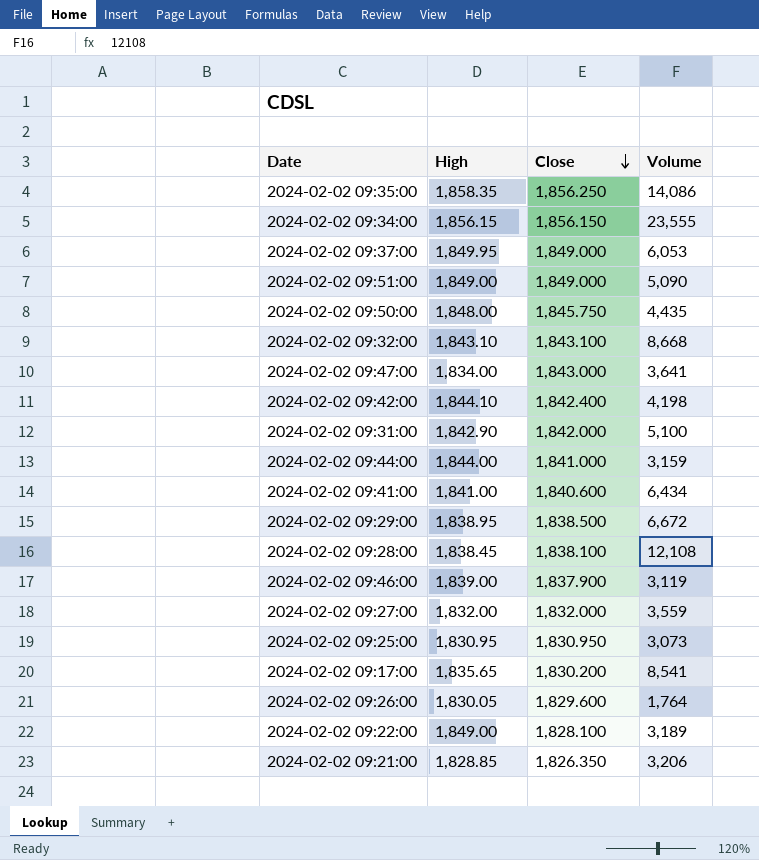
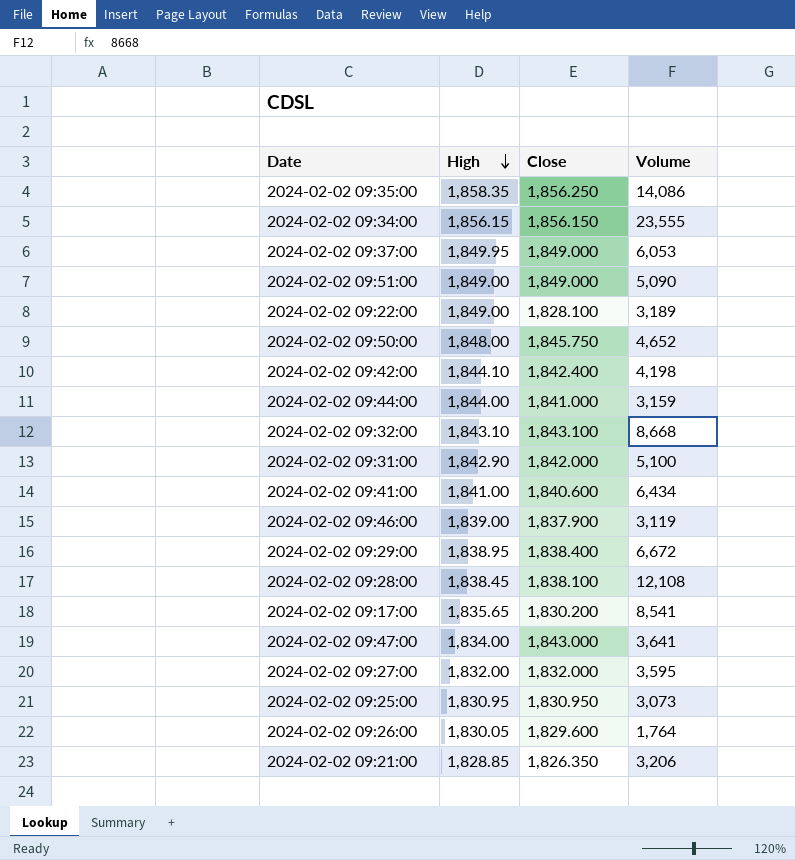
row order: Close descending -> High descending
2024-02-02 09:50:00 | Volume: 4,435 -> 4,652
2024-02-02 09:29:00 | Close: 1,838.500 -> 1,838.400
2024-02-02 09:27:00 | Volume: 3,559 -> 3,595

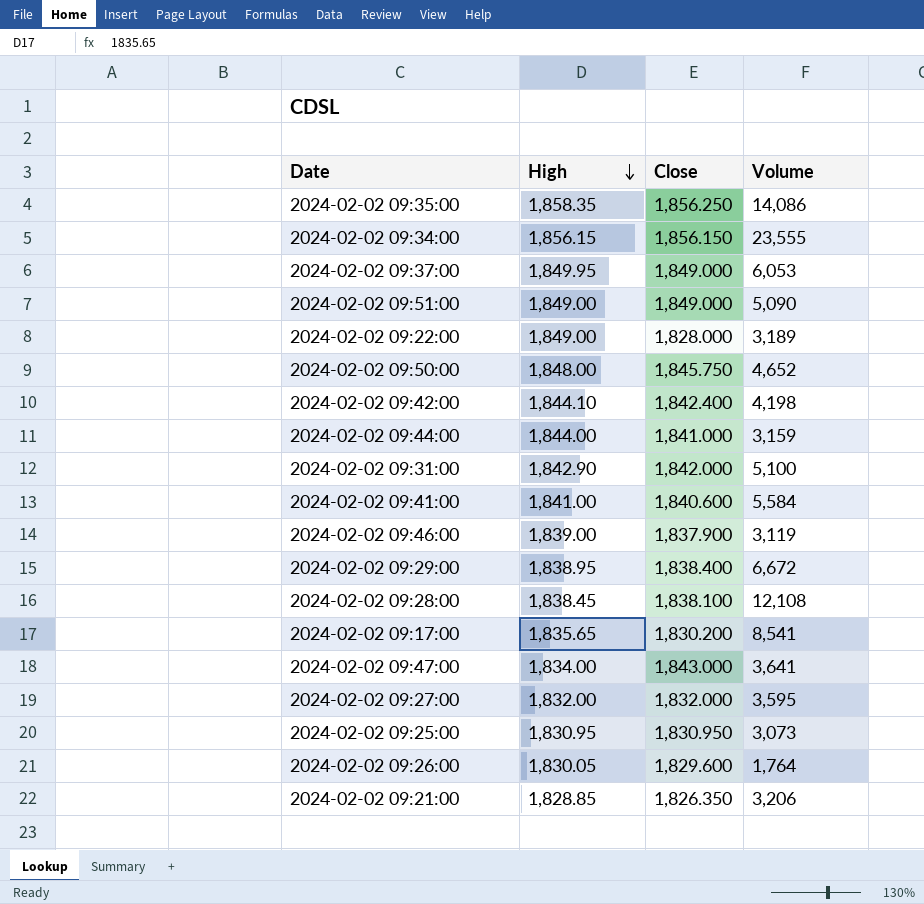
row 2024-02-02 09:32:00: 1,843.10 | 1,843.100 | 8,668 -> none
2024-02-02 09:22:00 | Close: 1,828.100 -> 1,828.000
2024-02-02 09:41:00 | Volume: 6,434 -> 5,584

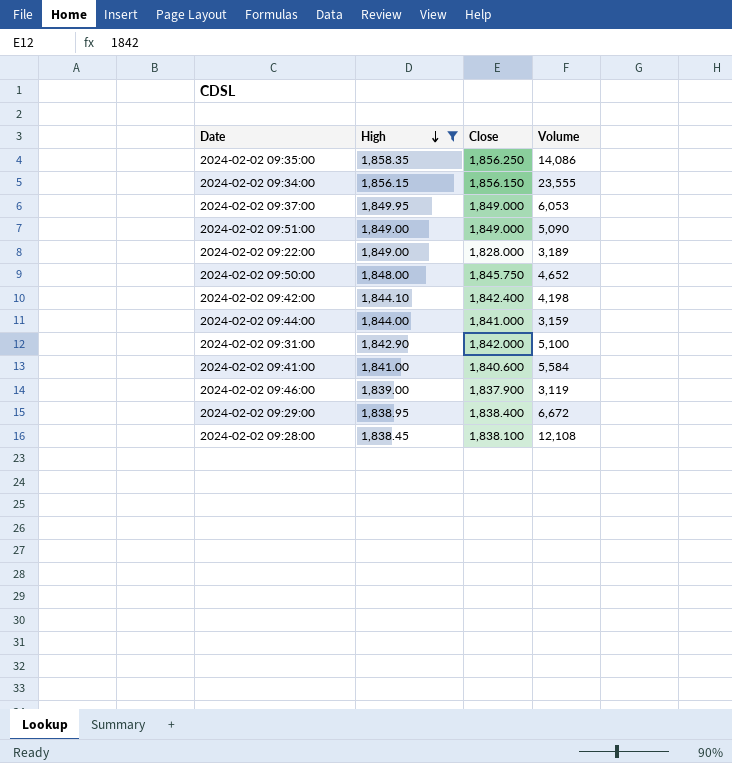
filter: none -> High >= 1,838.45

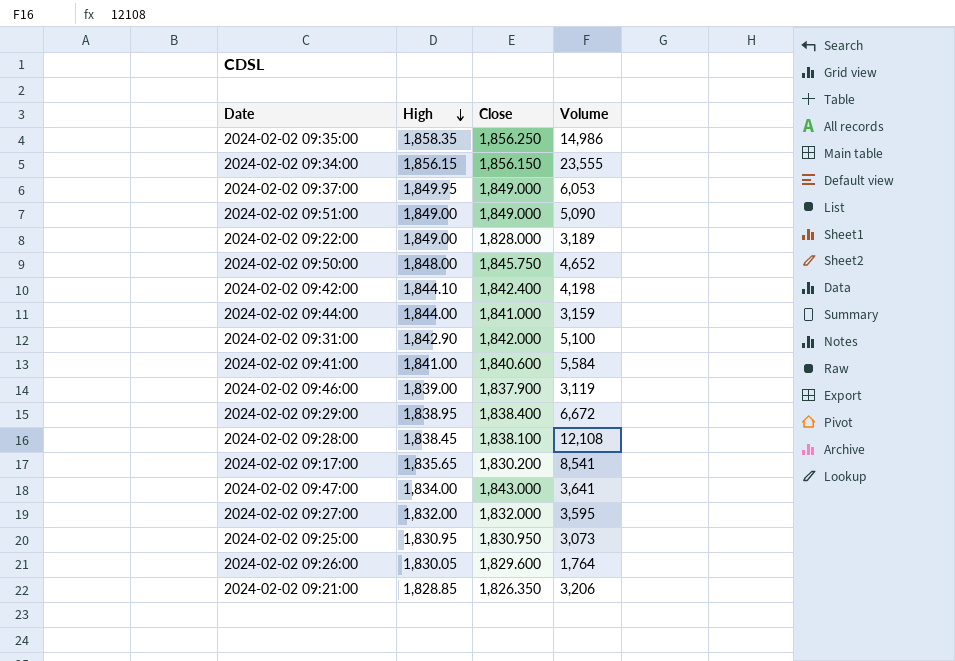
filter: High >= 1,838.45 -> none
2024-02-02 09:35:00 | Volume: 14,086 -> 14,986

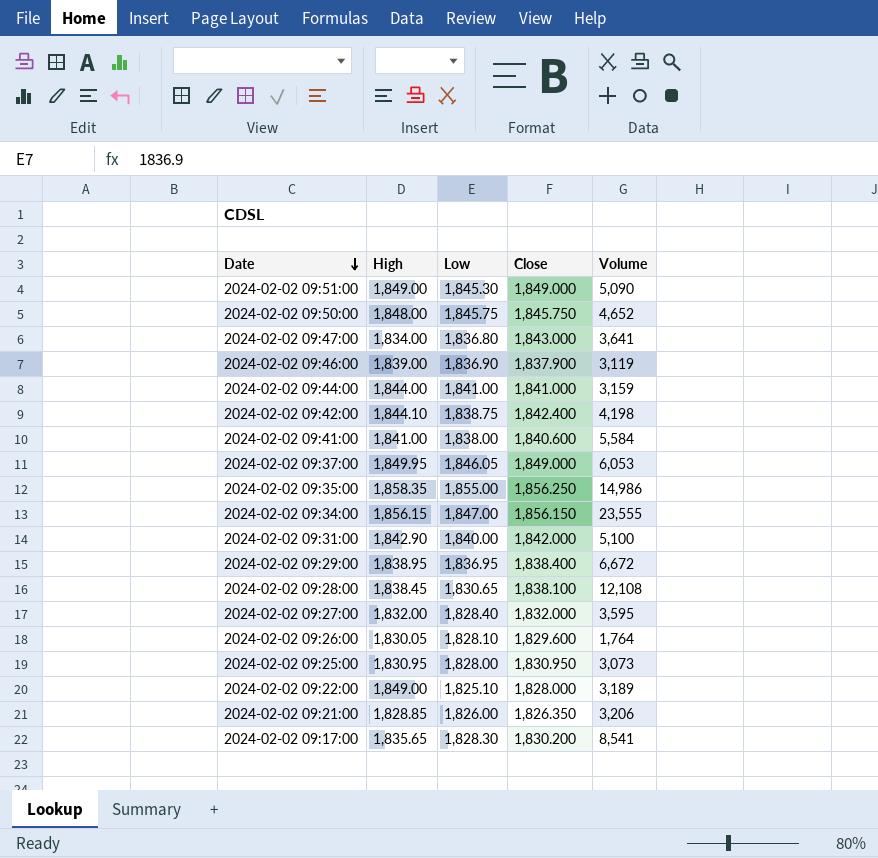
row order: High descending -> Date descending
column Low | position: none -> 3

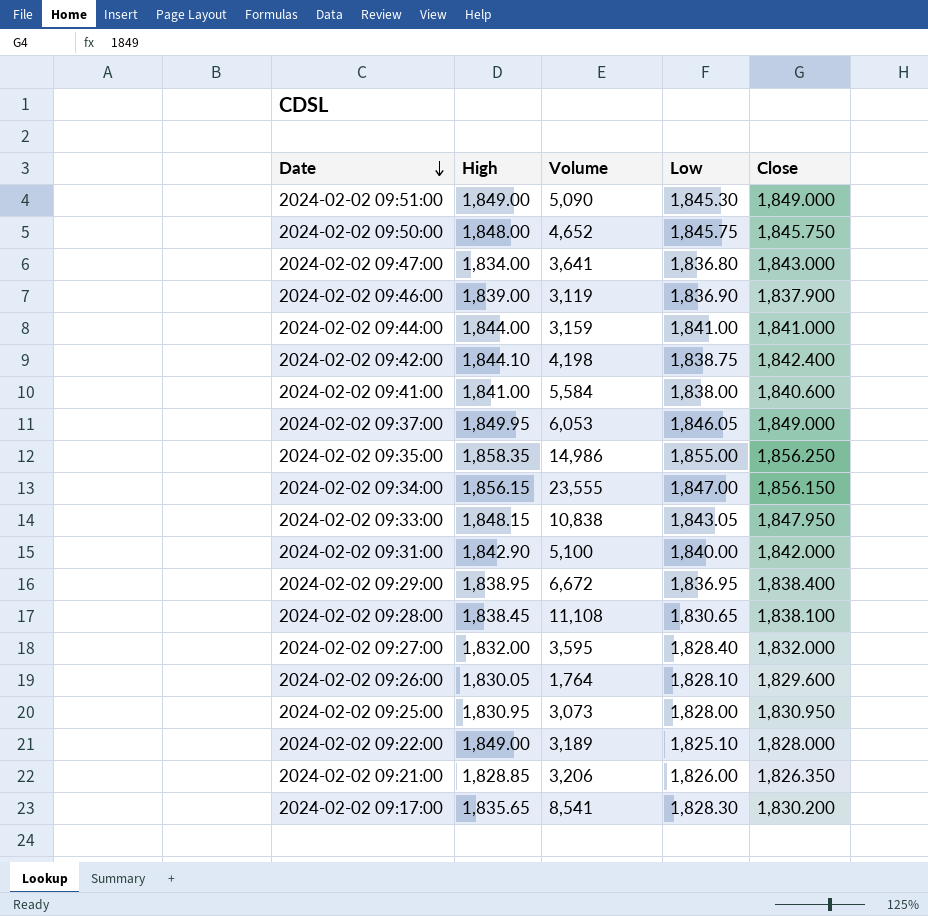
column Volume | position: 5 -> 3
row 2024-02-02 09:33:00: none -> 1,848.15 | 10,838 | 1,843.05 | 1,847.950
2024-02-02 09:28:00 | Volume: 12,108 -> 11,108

····················

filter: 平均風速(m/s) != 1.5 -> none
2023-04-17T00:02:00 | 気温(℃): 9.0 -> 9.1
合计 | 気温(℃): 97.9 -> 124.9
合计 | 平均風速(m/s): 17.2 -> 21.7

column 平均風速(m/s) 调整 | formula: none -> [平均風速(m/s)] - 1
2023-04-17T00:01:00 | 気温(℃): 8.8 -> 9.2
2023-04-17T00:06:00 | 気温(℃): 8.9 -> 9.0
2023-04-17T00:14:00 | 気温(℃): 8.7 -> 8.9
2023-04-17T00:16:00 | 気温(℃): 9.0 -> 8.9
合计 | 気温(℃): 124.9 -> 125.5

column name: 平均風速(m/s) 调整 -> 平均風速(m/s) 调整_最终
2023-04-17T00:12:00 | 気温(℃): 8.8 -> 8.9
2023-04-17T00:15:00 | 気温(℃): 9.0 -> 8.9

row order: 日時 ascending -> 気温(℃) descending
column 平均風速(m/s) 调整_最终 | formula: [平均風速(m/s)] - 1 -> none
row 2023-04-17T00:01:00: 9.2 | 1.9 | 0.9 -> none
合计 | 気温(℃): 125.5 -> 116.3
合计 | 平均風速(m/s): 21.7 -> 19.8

····················

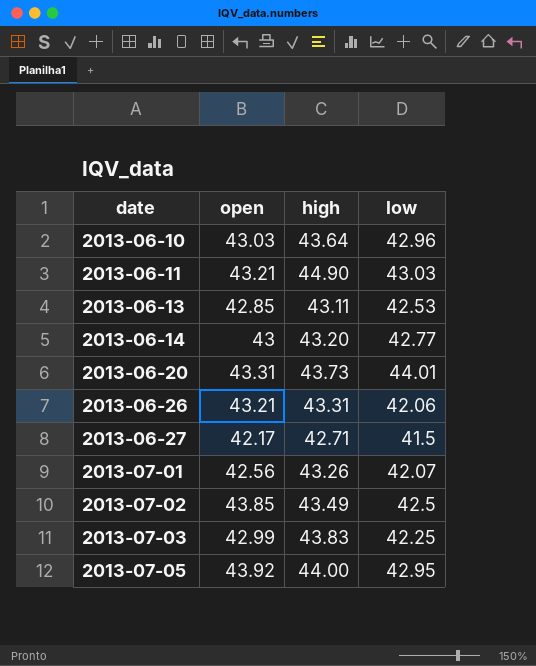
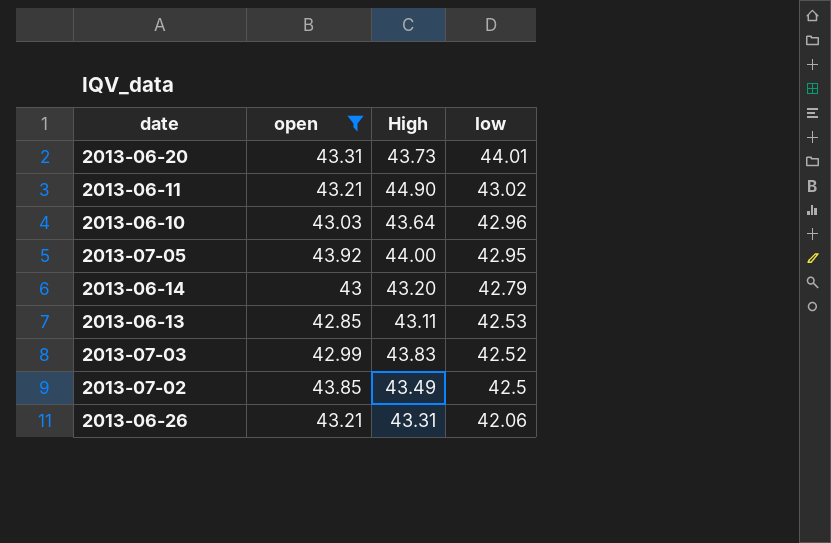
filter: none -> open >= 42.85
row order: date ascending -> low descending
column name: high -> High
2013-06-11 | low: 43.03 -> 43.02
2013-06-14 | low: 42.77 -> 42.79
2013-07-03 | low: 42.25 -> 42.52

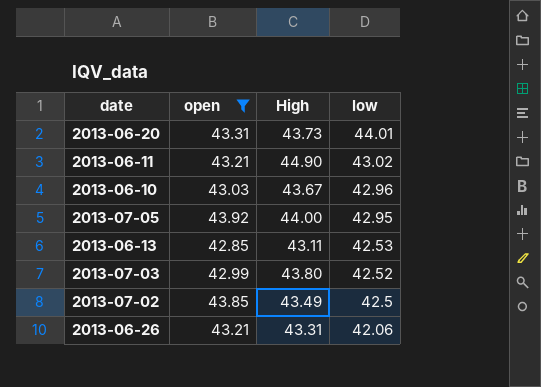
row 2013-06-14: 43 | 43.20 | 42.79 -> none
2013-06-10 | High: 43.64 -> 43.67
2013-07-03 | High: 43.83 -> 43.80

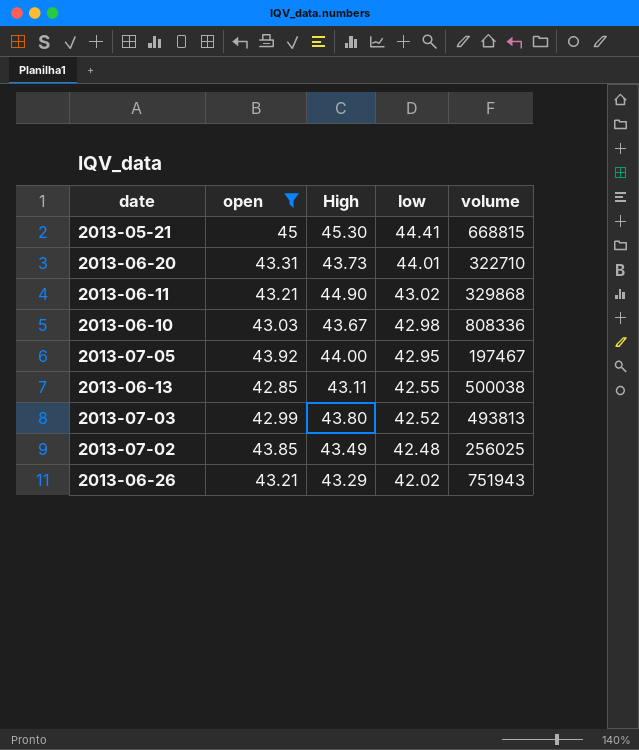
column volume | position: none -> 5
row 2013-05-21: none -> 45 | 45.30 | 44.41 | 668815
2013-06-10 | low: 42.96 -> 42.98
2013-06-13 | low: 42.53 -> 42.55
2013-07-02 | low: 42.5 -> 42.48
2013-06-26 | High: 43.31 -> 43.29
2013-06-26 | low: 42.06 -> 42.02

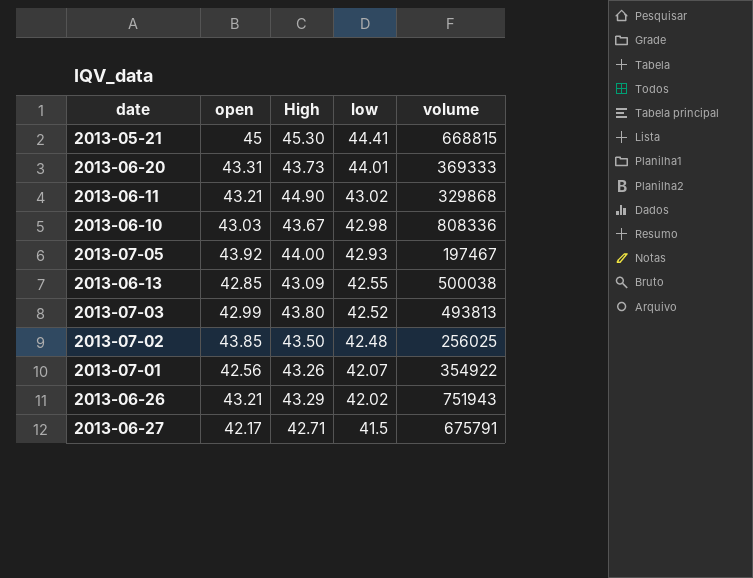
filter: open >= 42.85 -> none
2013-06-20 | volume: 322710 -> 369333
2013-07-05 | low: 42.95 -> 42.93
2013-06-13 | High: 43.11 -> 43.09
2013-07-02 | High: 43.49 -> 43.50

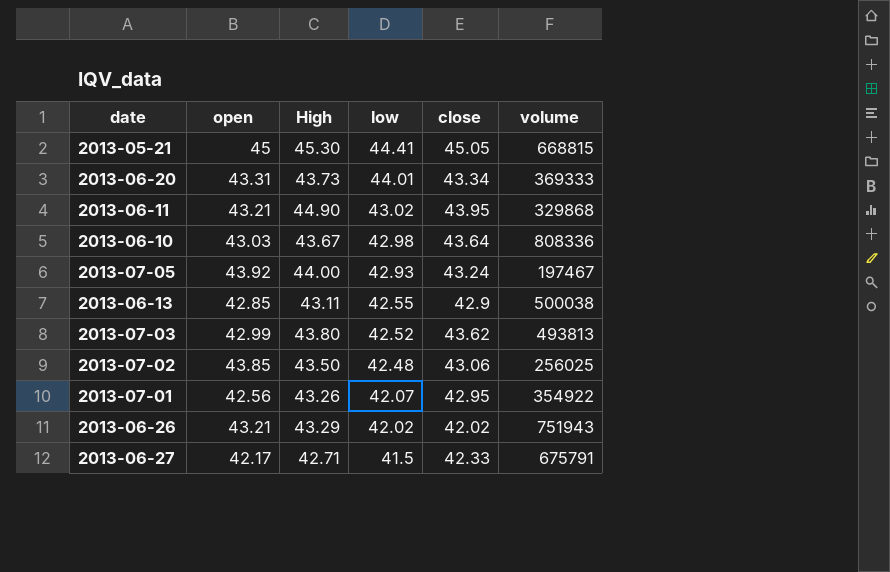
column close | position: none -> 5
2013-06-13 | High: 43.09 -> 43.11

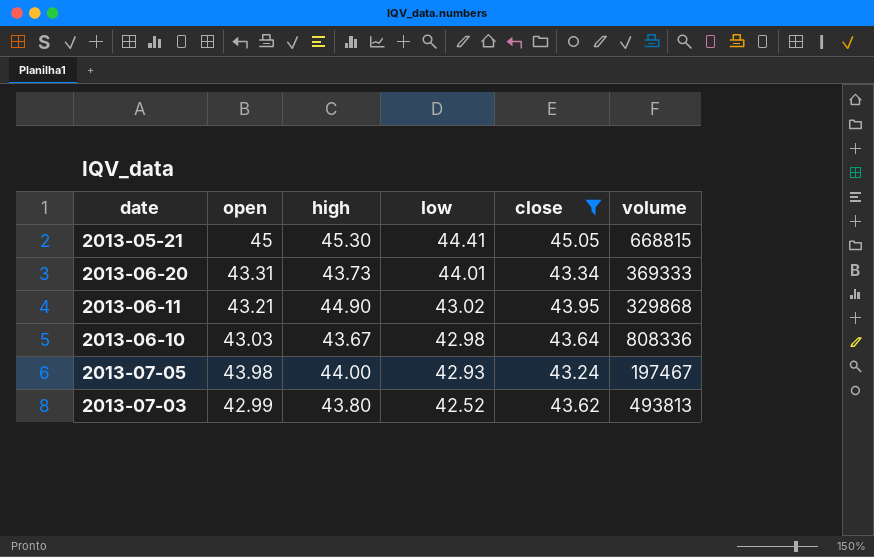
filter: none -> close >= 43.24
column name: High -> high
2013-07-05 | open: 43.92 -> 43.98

····················

What you will do
Within the listing above, print exactly the stretch beginning at the line that contains "row order: Close" and finishing at the line that contains "2024-02-02 09:28:00 |", ends kept, pictures left out, and nothing more.

Output for this task
row order: Close descending -> High descending
2024-02-02 09:50:00 | Volume: 4,435 -> 4,652
2024-02-02 09:29:00 | Close: 1,838.500 -> 1,838.400
2024-02-02 09:27:00 | Volume: 3,559 -> 3,595

row 2024-02-02 09:32:00: 1,843.10 | 1,843.100 | 8,668 -> none
2024-02-02 09:22:00 | Close: 1,828.100 -> 1,828.000
2024-02-02 09:41:00 | Volume: 6,434 -> 5,584

filter: none -> High >= 1,838.45

filter: High >= 1,838.45 -> none
2024-02-02 09:35:00 | Volume: 14,086 -> 14,986

row order: High descending -> Date descending
column Low | position: none -> 3

column Volume | position: 5 -> 3
row 2024-02-02 09:33:00: none -> 1,848.15 | 10,838 | 1,843.05 | 1,847.950
2024-02-02 09:28:00 | Volume: 12,108 -> 11,108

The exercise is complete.